La table ronde que nous avons tenue avec la présidente en présence de plusieurs patientes atteintes d’une forme grave de fibromyalgie à l’hôpital Cochin, dans le service du professeur Perrot, nous a convaincus du bienfondé du programme d’éducation thérapeutique qu’elles suivaient, comme l’ont aussi relevé de nombreuses personnes que nous avons auditionnées.
Afin de lutter contre l’errance médicale, il faut que la Haute autorité de santé, dans la continuité de son rapport de 2010, définisse un modèle de prise en charge susceptible de servir de référence aux médecins généralistes et spécialistes.
La définition d’un véritable parcours de soins suppose en effet l’élaboration de recommandations et de référentiels susceptibles d’aider les médecins généralistes à coordonner la prise en charge et à mieux orienter les patients vers les spécialistes et les centres de traitement de la douleur, qu’il faut conforter et développer.
Inclure la fibromyalgie dans la liste des pathologies complexes ouvrant droit à une majoration de tarification pour les consultations de généralistes, comme le prévoit la future convention entre les caisses d’assurance maladie et les médecins libéraux, permettrait de reconnaître la spécificité de ces patients qui nécessitent une consultation approfondie que les médecins généralistes n’ont pas toujours le temps de mener.
Une autre des préoccupations exprimées par les associations de patients est l’inégalité de prise en charge par l’assurance maladie (affections de longue durée) ou la Caisse nationale de solidarité pour l’autonomie (prise en charge du handicap) selon les territoires. Nos investigations et notamment les chiffres fournis par la Caisse nationale d’assurance maladie des travailleurs salariés (CNAMTS) confortent cette appréciation.

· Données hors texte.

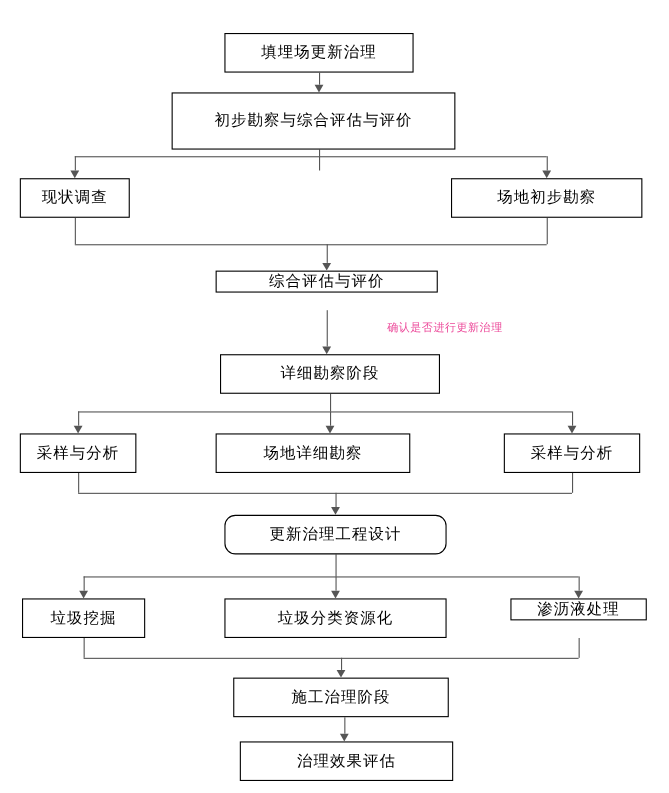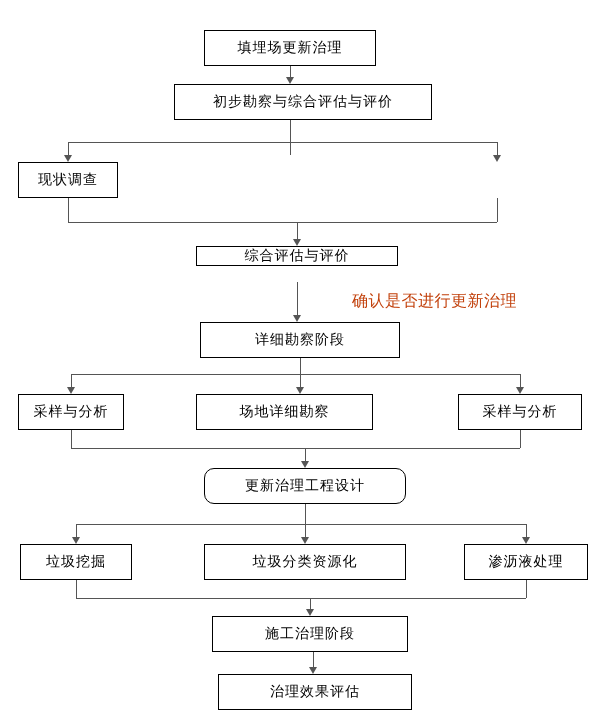"初步勘察与综合评估与评价" div.node { height: 36px -> 52px; left: 174px -> 156px }
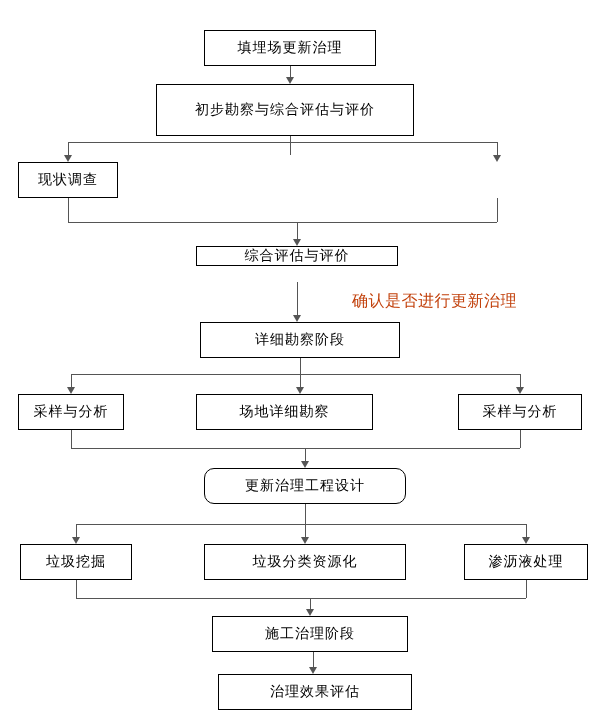"场地初步勘察" div.node { html: none -> <div>场地初步勘察</div> }
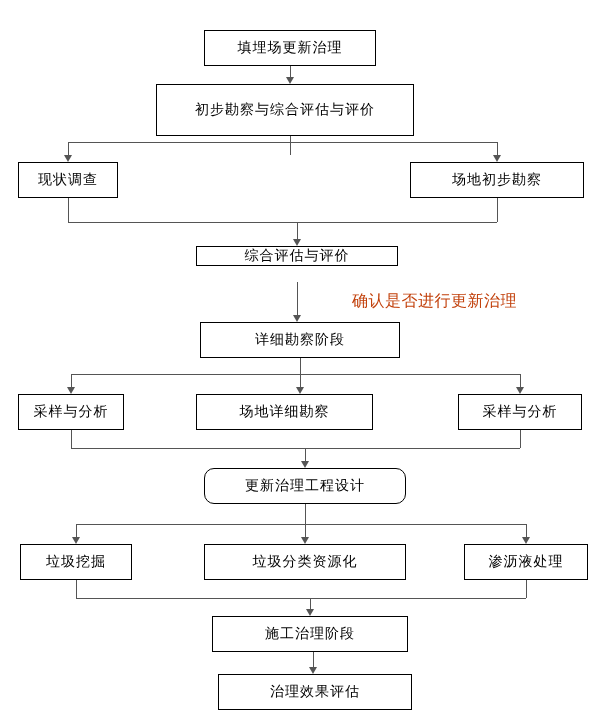"确认是否进行更新治理" .note { color: #c2410c -> #ec4899; font-size: 16px -> 10px }
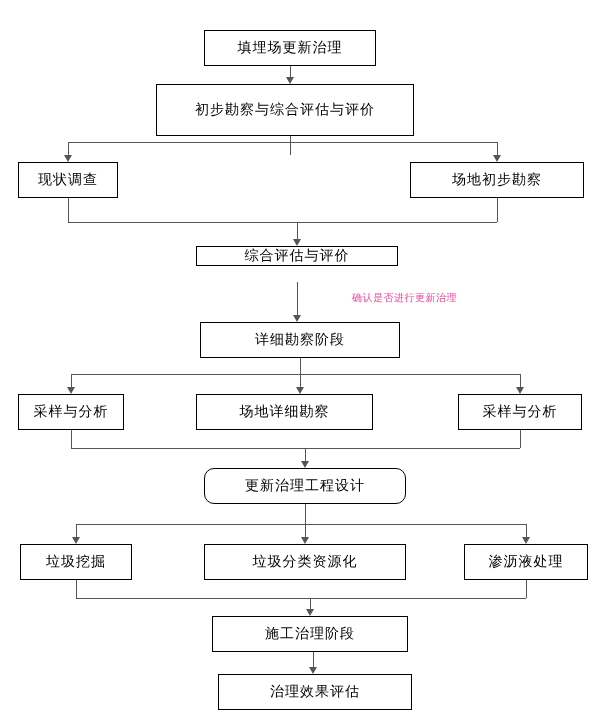"渗沥液处理" div.node { height: 36px -> 20px }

Il importe avant tout que la reconnaissance de l’ALD soit garantie aux cas sévères et coûteux en soins, de manière homogène sur le territoire national, ce qui ne semble pas être le cas actuellement, notamment pour l’appréciation de la condition de traitement particulièrement coûteux prévue par la circulaire de 2009 pour les affections hors liste.
Il appartient d’abord à la HAS d’établir des recommandations de prise en charge. La CNAMTS nous a ainsi indiqué qu’elle avait sollicitée la HAS à cet effet par courrier en date du 16 juin 2016, ce qui laisse penser que la création de notre commission d’enquête n’est pas complètement étrangère à cette initiative salutaire. L’établissement de recommandations permettra ainsi de réaliser des actions de formation auprès du réseau des médecins conseils afin d’obtenir la meilleure cohérence des avis donnés
Enfin, apprendre à gérer la fatigue, les douleurs, le stress, demande un travail d’équipe qui n’est pas seulement médical mais pluri professionnel et peut nécessiter le recours à des traitements médicamenteux et non médicamenteux, parfois à des médecines complémentaires.
Si les traitements médicamenteux sont a priori pris en charge par l’assurance maladie, d’autres possibilités, pourtant déterminantes dans le traitement de la douleur, sont peu ou pas pris en charge
J’estime qu’il serait utile que la HAS définisse un panier de soins (balnéothérapie, consultation d’un psychologue, activités de retour à l’effort, éventuellement compléments alimentaires) éligible à une prise en charge, peut-être forfaitaire, plus adaptée aux besoins des patients fibromyalgiques que les médicaments.
Voilà, madame la présidente, mes chers collègues, brièvement résumé, le contenu des analyses et propositions que vous trouverez dans le rapport et je me tiens à votre disposition pour répondre à vos questions.